The result is a problem for fishing, especially in an area with a lot of artisanal and subsistence fishing. “We are passing a tipping point,” Goes said. “The food chain has been turned upside down.

The changes are problems for the people of the Middle East, East Africa and South Asia. An estimated 150 million people in the region depend on fishing for their food and economic development. Yet the surplus of jellyfish and salps and the depletion of diatoms have depleted the food supply of edible fish.

“There will be cascading effects that will likely affect food availability for several countries in the region,” Goes said. “Noctiluca blooms, jellyfish and salps also pose huge challenges for desalination plants along the coast that provide fresh water to the coast of Oman. Masses of jellyfish are known to clog seawater intake pipes.

And the change of Noctiluca– dominated waters have an unusual ripple effect on national security. Shimmering Noctiluca are bioluminescent: they glow when stimulated and this is particularly noticeable at night.

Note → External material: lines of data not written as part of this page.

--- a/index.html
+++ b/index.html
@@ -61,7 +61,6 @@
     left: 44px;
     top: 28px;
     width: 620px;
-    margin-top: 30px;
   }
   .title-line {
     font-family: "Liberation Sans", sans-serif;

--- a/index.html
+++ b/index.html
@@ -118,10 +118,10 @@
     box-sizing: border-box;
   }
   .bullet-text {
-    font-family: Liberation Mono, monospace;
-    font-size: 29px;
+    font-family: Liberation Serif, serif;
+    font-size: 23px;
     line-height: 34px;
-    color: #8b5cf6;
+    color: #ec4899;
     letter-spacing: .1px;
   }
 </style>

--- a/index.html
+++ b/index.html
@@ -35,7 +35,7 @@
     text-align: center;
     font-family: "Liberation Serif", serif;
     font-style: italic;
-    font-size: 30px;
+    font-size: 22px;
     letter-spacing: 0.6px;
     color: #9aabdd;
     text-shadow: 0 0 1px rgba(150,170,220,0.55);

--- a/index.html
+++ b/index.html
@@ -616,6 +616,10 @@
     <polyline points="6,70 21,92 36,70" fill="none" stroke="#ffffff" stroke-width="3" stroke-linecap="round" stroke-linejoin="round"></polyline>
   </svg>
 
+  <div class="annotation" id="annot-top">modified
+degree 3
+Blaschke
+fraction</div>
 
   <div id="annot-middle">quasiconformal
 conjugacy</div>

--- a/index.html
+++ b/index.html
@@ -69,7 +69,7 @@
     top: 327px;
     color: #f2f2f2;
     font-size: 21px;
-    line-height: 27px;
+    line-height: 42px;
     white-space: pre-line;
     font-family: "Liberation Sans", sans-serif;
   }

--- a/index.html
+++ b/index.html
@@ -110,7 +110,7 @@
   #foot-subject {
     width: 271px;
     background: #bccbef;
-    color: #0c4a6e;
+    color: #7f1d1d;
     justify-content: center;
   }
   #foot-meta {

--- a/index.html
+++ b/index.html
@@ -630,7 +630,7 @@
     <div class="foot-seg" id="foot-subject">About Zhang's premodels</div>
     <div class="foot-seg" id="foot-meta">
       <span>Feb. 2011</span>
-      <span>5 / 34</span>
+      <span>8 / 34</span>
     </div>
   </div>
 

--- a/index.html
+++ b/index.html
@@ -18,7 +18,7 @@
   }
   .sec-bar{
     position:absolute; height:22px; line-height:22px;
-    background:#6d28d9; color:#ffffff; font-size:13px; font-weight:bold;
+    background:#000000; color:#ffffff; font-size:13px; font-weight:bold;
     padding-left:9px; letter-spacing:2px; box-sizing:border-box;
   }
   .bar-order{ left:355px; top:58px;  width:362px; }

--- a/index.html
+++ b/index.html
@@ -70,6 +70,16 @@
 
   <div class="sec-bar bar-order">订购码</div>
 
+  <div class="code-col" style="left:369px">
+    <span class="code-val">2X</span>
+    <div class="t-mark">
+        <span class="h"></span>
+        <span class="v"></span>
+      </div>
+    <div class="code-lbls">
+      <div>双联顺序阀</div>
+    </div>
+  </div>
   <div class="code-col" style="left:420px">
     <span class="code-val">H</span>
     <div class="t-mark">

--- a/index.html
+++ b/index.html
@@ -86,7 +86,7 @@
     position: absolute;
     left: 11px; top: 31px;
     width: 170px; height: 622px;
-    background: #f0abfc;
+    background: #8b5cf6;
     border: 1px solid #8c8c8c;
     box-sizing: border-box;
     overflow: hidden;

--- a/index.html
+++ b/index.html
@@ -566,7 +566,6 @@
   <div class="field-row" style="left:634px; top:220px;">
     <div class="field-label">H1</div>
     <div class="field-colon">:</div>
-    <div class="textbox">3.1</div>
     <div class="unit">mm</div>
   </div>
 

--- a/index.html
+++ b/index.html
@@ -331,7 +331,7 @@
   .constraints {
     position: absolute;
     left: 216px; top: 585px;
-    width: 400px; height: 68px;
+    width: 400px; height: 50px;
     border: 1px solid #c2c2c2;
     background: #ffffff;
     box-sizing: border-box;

This trait can be used for follow the movements of the ships which stir up plankton during their cruise. Sailors and pilots were following such sparkling tracks for decades.

“There are many examples of phytoplankton rampaging around the planet,” said Norman Kuring, a NASA scientist. Ocean Biology Group. “The Baltic Sea has a new summer normal of toxic cyanobacteria blooms. Green algae regularly clog the waters around China’s Shandong Peninsula. Sargassum is becoming a real headache in the Caribbean. Lakes in the United States and around the world are becoming increasingly eutrophic. There are disturbing suggestions from respected scientists that our oceans may be heading for a hypoxic future dominated by bacteria. “

NASA Earth Observatory Map and Graphic by Joshua Stevens, using data courtesy of Goes, J., et al. (2020). NASA Image by Norman Kuring /NASA Ocean Color Web, using VIIRS data from National Suomi Partnership in Polar Orbit. Photograph courtesy of Joaquim Goes. Michael Carlowicz story.